_Source information_
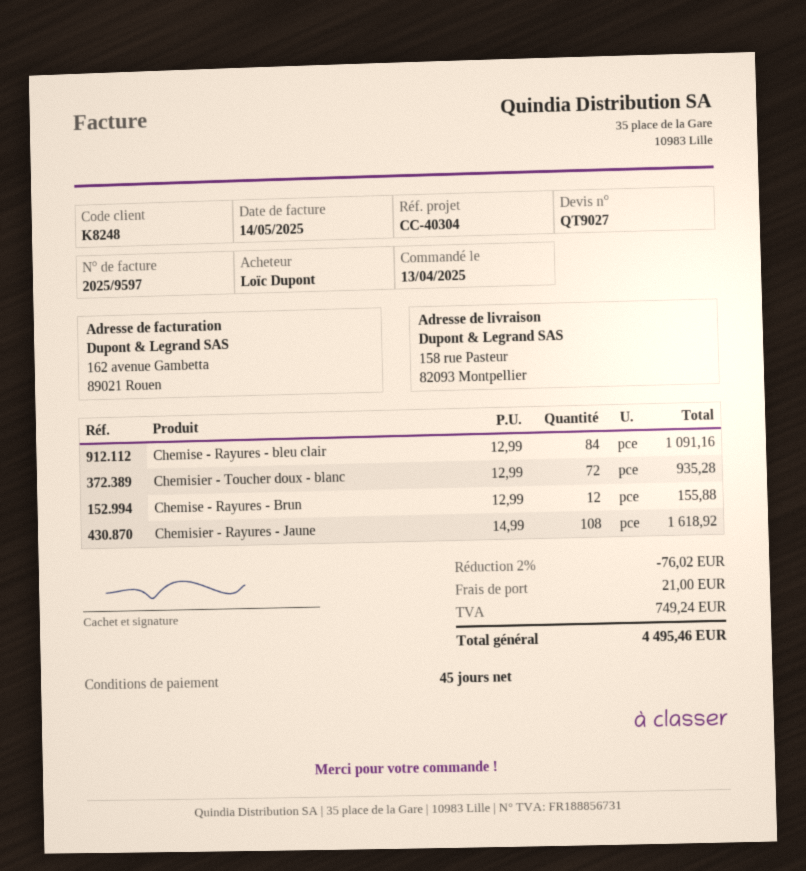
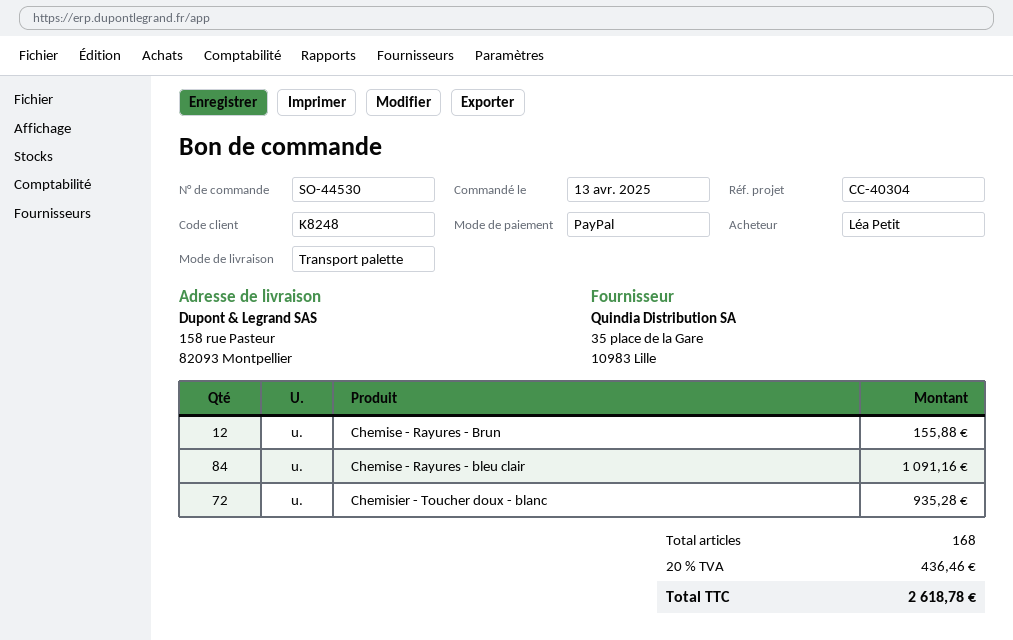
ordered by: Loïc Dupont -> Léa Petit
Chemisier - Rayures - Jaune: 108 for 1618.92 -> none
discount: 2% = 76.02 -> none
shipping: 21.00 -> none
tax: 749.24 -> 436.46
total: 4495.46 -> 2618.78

_Activity_
If a line in the material contains "none", show it.

_Worked solution_
Chemisier - Rayures - Jaune: 108 for 1618.92 -> none
discount: 2% = 76.02 -> none
shipping: 21.00 -> none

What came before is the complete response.